Durante demasiado tiempo nuestra cultura se subordinó a la política impuesta desde un régimen autoritario. La cultura, consecuentemente, se desarrollaba en dos compartimentos intocables: la oficial y visible, y la subterránea y perseguida. Los representantes de la primera versión eran los favorecidos y promocionados por la dictadura y los medios de comunicación que eran funcionales al Gobierno, aunque con los años se presentan ahora como los grandes defensores de la libertad y la democracia. Pero esa es historia conocida y, obviamente, a nadie más engañan. Todos los demás artistas –poetas, narradores, ensayistas y músicos– conocieron el ostracismo al interior de su propio país o, directamente, fueron condenados al exilio. José Asunción Flores, el creador de la guarania, nunca más pudo retornar a su patria, y los esbirros de la dictadura hasta pretendieron escamotearle la paternidad del género musical que este año celebra su centenario. Augusto Roa Bastos y Elvio Romero desarrollaron toda su labor intelectual en el exterior. Dos de las obras más emblemáticas del cancionero paraguayo, Che Jazmín y Che mbo’eharépe, de Teodoro S. Mongelós y Epifanio Méndez Fleitas, tuvieron difusión restringida y, en no pocas ocasiones, fueron lisa y llanamente prohibidas.
Sin embargo, a pesar de esos ramalazos mutiladores, la cultura paraguaya resistió los embates autoritarios. Porque su génesis y esencia surgen del pueblo, que es el productor y destinatario, al mismo tiempo, de toda la riqueza de nuestro acervo creativo. Además, en la década de los setenta, hubo un resurgir de la música paraguaya, especialmente de la autoría de Emiliano R. Fernández, mediante festivales organizados por el Frente Universitario Independiente, que aglutinaba a facultades lideradas por jóvenes críticos al régimen.
Antes de la irrupción luminosa de Augusto Roa Bastos, Paraguay era una tierra desconocida en materia de letras en América Latina y el resto del mundo. Precisamente, la conocida sentencia de que somos “una isla rodeada de tierra” nace como respuesta a un libro del escritor peruano Luis Alberto Sánchez (exiliado en nuestro país en 1948), “Historia de la literatura americana”, de 1937, con un capítulo titulado “La incógnita del Paraguay”. Y argumenta nuestro Premio Cervantes que “es inútil buscar en las antologías una página dedicada a sus poetas, narradores o dramaturgos. Los compiladores, historiadores y críticos, con rara unanimidad, se han limitado a dibujar sus cautelosos signos de interrogación sobre esa página en blanco que corresponde a las letras paraguayas”. Este escrito de Roa fue publicado en la revista de la Universidad Nacional del Litoral de la República Argentina, en junio de 1960, en su número 44.

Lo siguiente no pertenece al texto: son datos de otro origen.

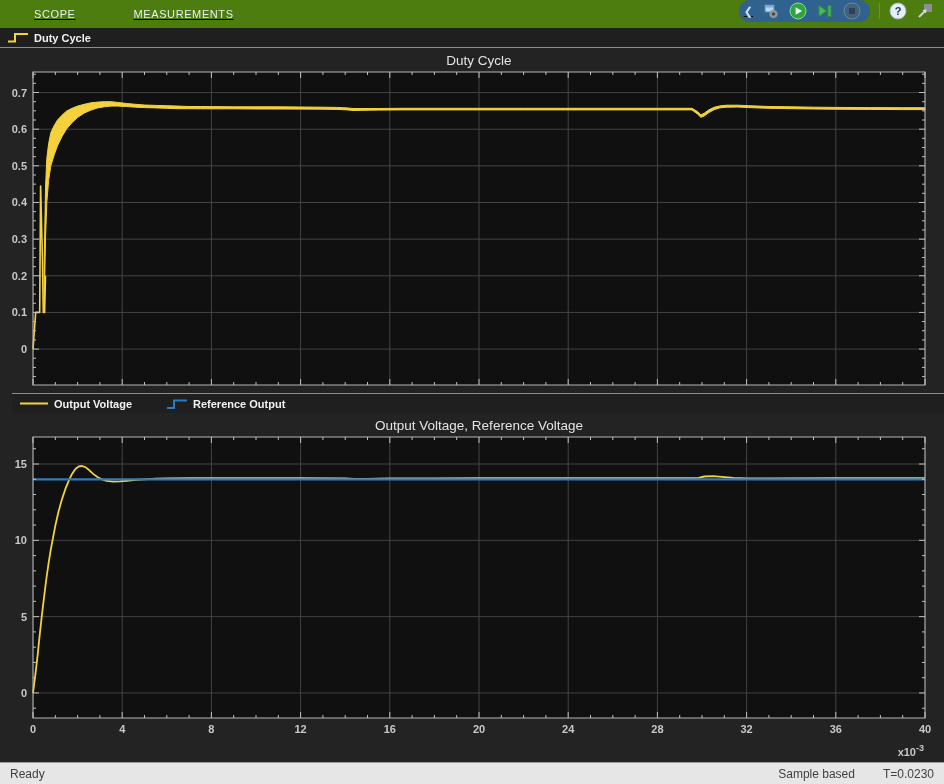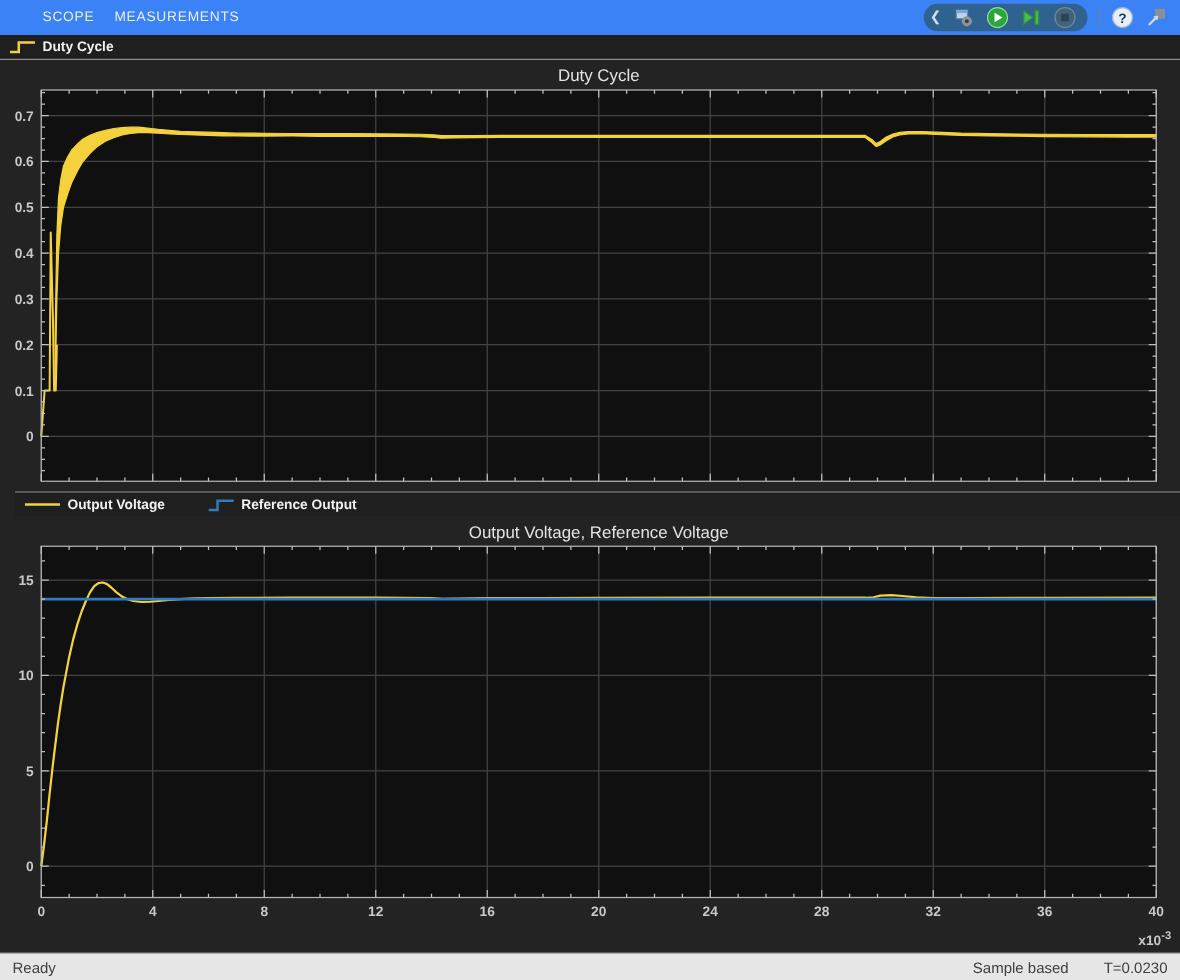"SCOPE" .toolstrip { align-items: center -> flex-start; background: #3b82f6 -> #4d7c0f; text-decoration: none -> underline }
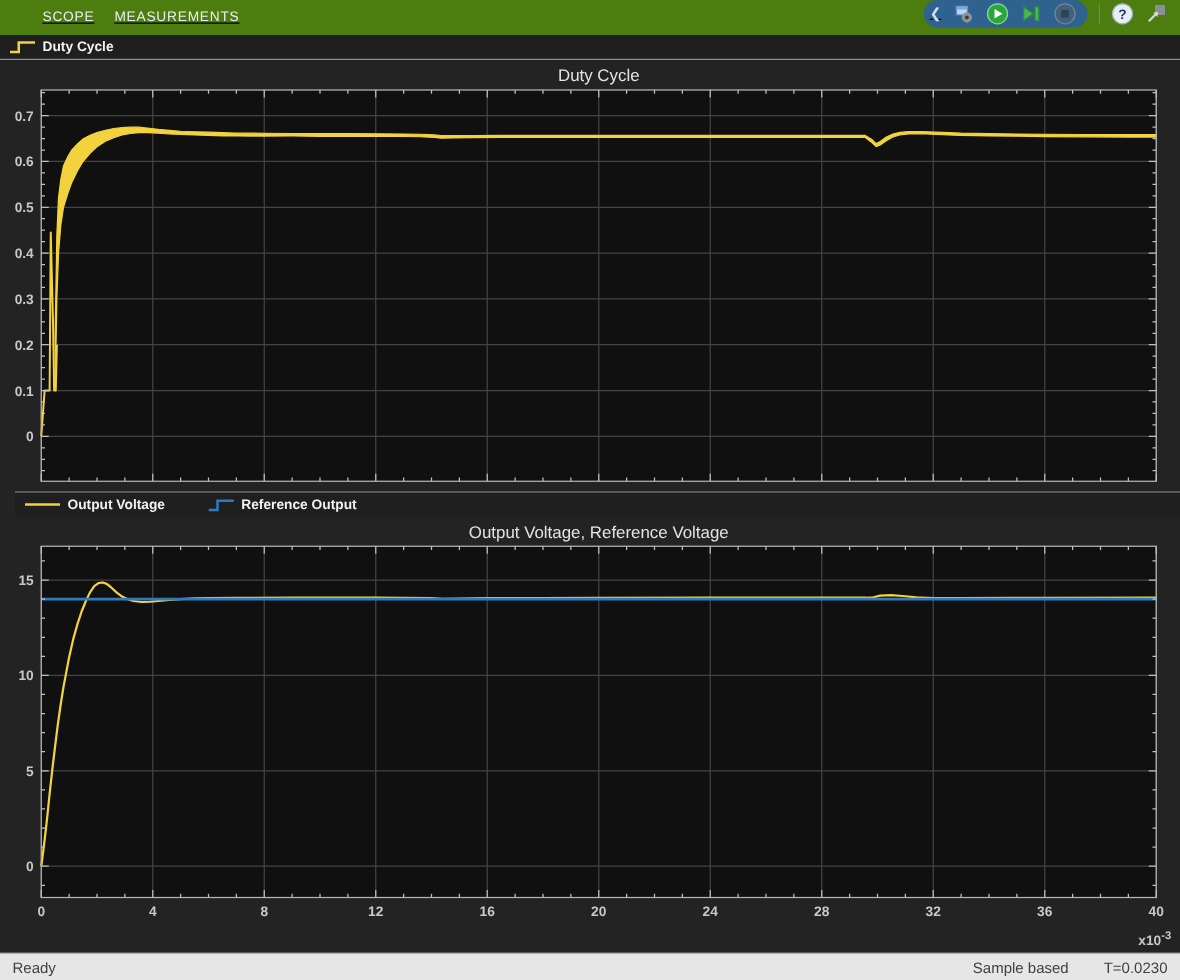"MEASUREMENTS" .tab.second { margin-left: none -> 42px }
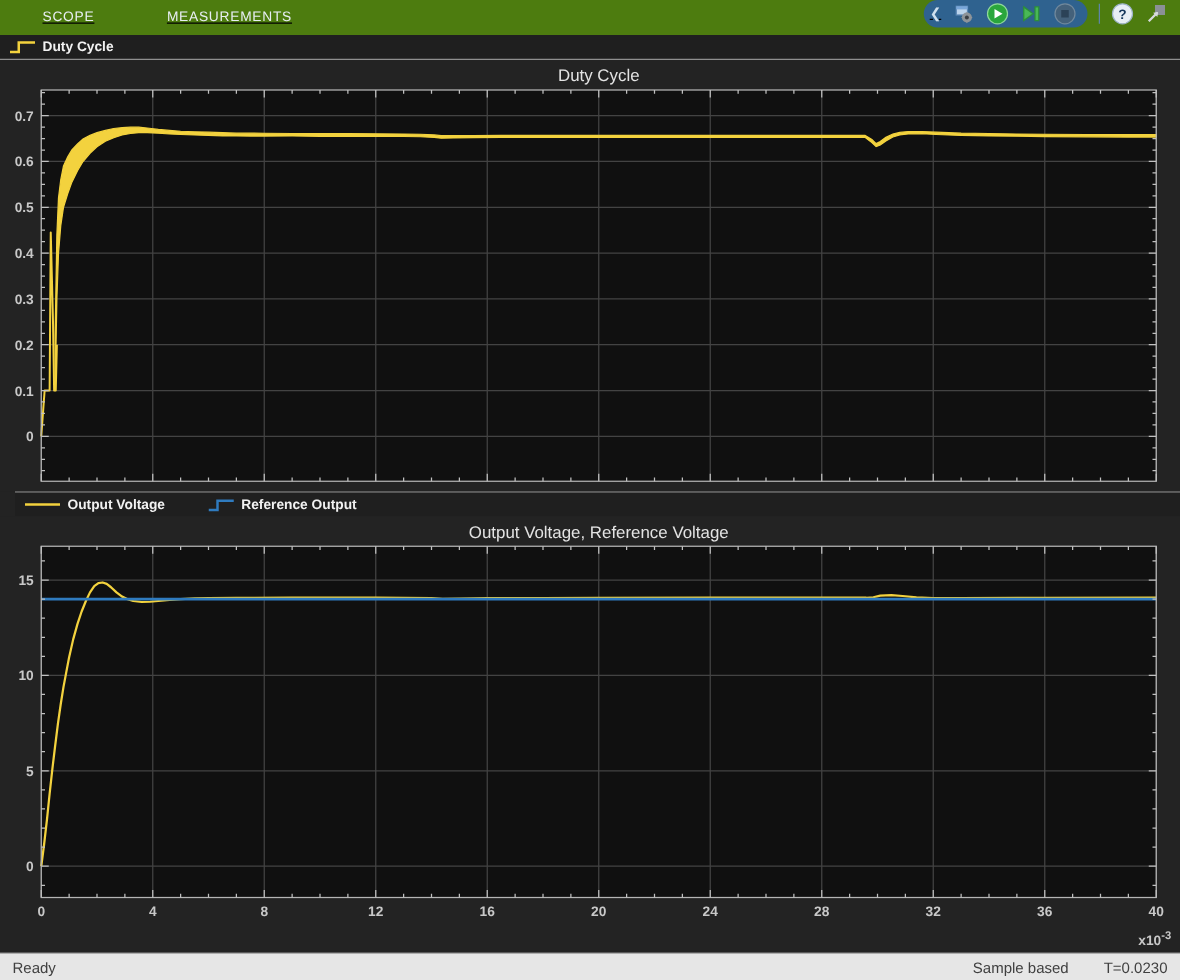"x10-3" .xscale { right: 7px -> 20px }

Hace unos días apareció publicada una inquietud sobre la proyección y difusión de la cultura paraguaya a nivel internacional, principalmente en el continente, de parte de uno de los embajadores recién designados por el presidente Santiago Peña, previo acuerdo constitucional de la Cámara de Senadores. Aunque hoy la tecnología rompe todos los diques que separan los estanques y aporta a la democratización de los saberes y el conocimiento con una carga informativa constante e invasiva, después de Roa –repetimos– no volvimos a ocupar un espacio de preponderancia en el campo de las letras. La literatura es uno de los arietes más formidables que tiene la cultura para demoler fronteras e integrarnos plenamente a la región mediante la presencia de nuevos valores, que volvieron a caer en el anonimato a raíz de una política cultural que precisa ser más agresiva para cumplir con su trascendental cometido a nivel local e internacional. Los reconocimientos a determinadas áreas de nuestra cultura siempre serán insuficientes sin un planteamiento compacto, conciliador y estructurado de cara a la preservación y proyección de nuestra identidad, nuestra memoria y nuestras utopías.
Coincidimos con el citado diplomático de que todas las embajadas deben tener un agregado cultural, como mínimo, salvo que el responsable de la legación diplomática esté en condiciones académicas e intelectuales de llevar adelante dicha misión.
La iniciativa del jefe de Estado de poner en práctica una diplomacia presidencial es plausible, pero tiene algunas debilidades al enfocarse exclusivamente en el ámbito industrial y empresarial. Porque las inversiones van y vienen, mientras que lo único permanente es la cultura.
Así también lo entendieron en Europa cuando conformaron una comisión liderada por Jacques Delors para detectar por qué se tornaba complicado el armónico funcionamiento de la entonces Comunidad Económica Europea, hoy Unión Europea.
La respuesta final fue tan simple como contundente, porque los europeos no priorizaron los dos componentes fundamentales de toda integración: la educación y la cultura. No caigamos nosotros en el mismo error.